- Opening Delimiter -
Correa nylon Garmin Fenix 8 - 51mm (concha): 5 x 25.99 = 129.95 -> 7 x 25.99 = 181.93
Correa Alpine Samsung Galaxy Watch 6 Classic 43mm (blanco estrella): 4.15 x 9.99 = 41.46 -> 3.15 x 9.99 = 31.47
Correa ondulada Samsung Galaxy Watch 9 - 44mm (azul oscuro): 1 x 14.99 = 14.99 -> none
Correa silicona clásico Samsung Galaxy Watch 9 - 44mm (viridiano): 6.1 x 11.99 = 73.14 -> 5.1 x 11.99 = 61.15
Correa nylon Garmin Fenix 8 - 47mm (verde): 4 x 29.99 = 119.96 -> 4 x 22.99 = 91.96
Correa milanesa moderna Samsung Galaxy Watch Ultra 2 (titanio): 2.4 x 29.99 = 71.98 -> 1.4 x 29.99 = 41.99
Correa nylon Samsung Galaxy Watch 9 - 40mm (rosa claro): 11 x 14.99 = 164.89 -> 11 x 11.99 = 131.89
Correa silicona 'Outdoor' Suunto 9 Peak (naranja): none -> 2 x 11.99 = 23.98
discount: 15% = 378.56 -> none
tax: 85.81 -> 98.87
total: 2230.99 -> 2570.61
- Closing Delimiter -
- Opening Delimiter -
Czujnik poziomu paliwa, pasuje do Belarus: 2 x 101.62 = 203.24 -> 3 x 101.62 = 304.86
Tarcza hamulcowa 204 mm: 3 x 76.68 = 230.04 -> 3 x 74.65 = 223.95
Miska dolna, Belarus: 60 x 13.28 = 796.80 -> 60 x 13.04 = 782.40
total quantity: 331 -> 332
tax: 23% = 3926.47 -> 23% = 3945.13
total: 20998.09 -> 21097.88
- Closing Delimiter -
(Your task): The entries above hold a line with "Correa silicona clásico" and a later line with "total: 2230.99 -> 2570.61". Write out exactly those lines and all lines between, nothing more.

(Result for this exercise):
Correa silicona clásico Samsung Galaxy Watch 9 - 44mm (viridiano): 6.1 x 11.99 = 73.14 -> 5.1 x 11.99 = 61.15
Correa nylon Garmin Fenix 8 - 47mm (verde): 4 x 29.99 = 119.96 -> 4 x 22.99 = 91.96
Correa milanesa moderna Samsung Galaxy Watch Ultra 2 (titanio): 2.4 x 29.99 = 71.98 -> 1.4 x 29.99 = 41.99
Correa nylon Samsung Galaxy Watch 9 - 40mm (rosa claro): 11 x 14.99 = 164.89 -> 11 x 11.99 = 131.89
Correa silicona 'Outdoor' Suunto 9 Peak (naranja): none -> 2 x 11.99 = 23.98
discount: 15% = 378.56 -> none
tax: 85.81 -> 98.87
total: 2230.99 -> 2570.61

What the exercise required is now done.